We finally reached the summit just about 3 hours after setting out - we had been on about a 2.5 hour pace, but the summit ridge really slowed us down. Fortunately, as is frequently the case on this peak, we were able to drop a short way over the east side where the wind was almost totally absent. We sat and had some lunch enjoying the views of the surrounding snow-bound peaks.
After lunch, we bundled back up and dove back into the wind. On the way down, we discovered that the wind had picked up on the entire mountain while we were up high (our entire track had been erased, even down low) and diminished as soon was we dropped down from the shoulder again (Mom Nature making sure we got our tough guy training in?)
For the first half of the descent, the light was very flat which made walking a bit of a challenge as it was hard to tell if the snow ahead of you was flat, sloping, hardpack or soft powder. Later things got better as the sun peaked out from behind the clouds and warmed things up a lot.
Though we never really needed it, I periodically checked the GPS on the way down and we re-traced our now-erased ascent path almost perfectly (despite using mostly dead-reckoning).
Arriving back at the flats, we stripped some layers and headed back for the truck. We stopped a few times to take in the quiet and solitude. This is the only time I've *ever* been on Bierstadt "alone" despite some very late climbs in the summer. We didn't see another human all day.
On the way back to the road, we found that what might have been a fox or some similar animal (tracks were too wind-blown, but definitely smaller than a dog) had checked out and used our track near treeline. Once on the road we saw that a skier had also used part of our track - we were breaking trail for everyone today it seemed from the road to the trail. Back at the truck by about 1PM, we packed up and headed home after some Subway subs in Gtown. All in all a great day of mountain solitude.
Rolf adds, one week later:
My good friend Michael and I were planning merely to scout the bottom part of the route in preparation for a Colorado Mountain Club hike I'm leading June 1st, but the day was so great that we got Energized and kept going and going and going...
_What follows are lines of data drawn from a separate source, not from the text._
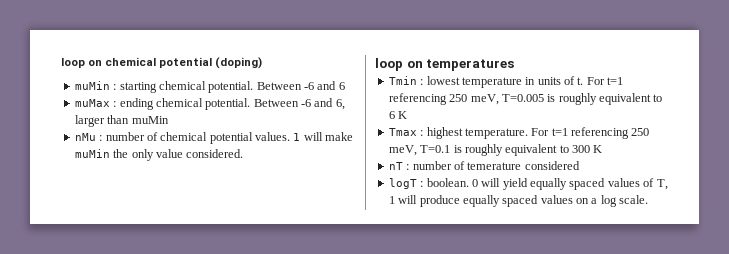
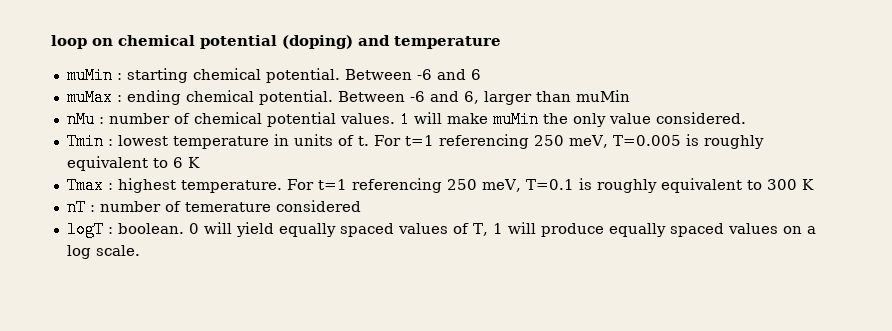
(263, 63) none -> [358,35,501,49] and temperature
[375,58,515,71] // loop on temperatures -> (746, 118) none

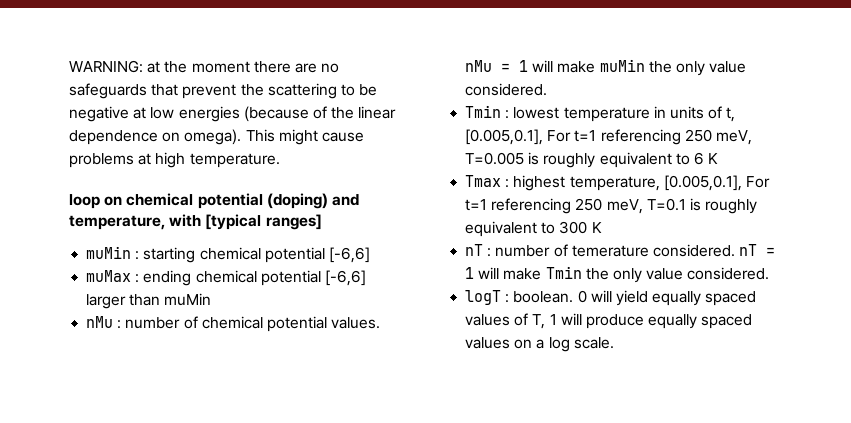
(51, 42) none -> [69,60,340,73] [69,83,378,99] [69,106,397,122] [69,129,364,145] [69,152,280,168] WARNING: at the moment there are no safeguards that prevent the scattering to be negative at low energies (because of the linear dependence on omega). This might cause problems at high temperature. //
[394,36,501,49] temperature -> [69,214,322,230] temperature, with [typical ranges]
[265,68,481,83] potential. Between -6 and 6 -> [264,247,370,263] potential [-6,6]
[258,90,479,105] potential. Between -6 and 6, -> [260,270,366,286] potential [-6,6]
(395, 118) none -> [465,60,511,72] nMu =
[357,136,369,146] t. -> [726,107,736,122] [465,129,544,145] t, [0.005,0.1],
[180,180,282,193] temperature. -> [569,175,742,191] temperature, [0.005,0.1],
[275,200,361,212] considered -> [652,244,776,257] [465,266,770,283] considered. nT = 1 will make Tmin the only value considered.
For now, conditions appear to be the same as those reported by Kevin and Dan last weekend. The road is still closed at the same location, with big drifts that will definitely need a front-end loader or similar equipment to bust through. However, the route across the snow a little ways up the road is wonderful. I suppose it adds a mile each way, but then again you can still hike right across the tops of the willows, thereby maybe reducing distance.
A trail of sorts has developed across the snow, running to the north of the big pond. For now at least, you can cross the stream on snow.
Snowshoes or skis are absolutely recommended; we saw two hikers floundering even though they'd gotten an early start. Once the snow started warming up, we seemed to avoid breaking through as much by sticking to the trail where the snow was already compacted. We also saw two skiers with AT gear having a terrific time -- making me wish I'd taken my tele skis instead of snowshoes.
I also recommend an early start to avoid afternoon melting; we didn't start hiking until 8:30 and set a quite slow pace, reaching the summit at noon, but were fortunate to have cloud cover most of the day.
The Colorado Mountain Club-provided summit register appears to be in good shape for now, with plenty of blank pages. It'll probably fill up fast later in the summer, so if you're a CMC member and planning to visit Bierstadt later on, please contact the CMC Office at 303-279-3080 ext. 2 to get a replacement register.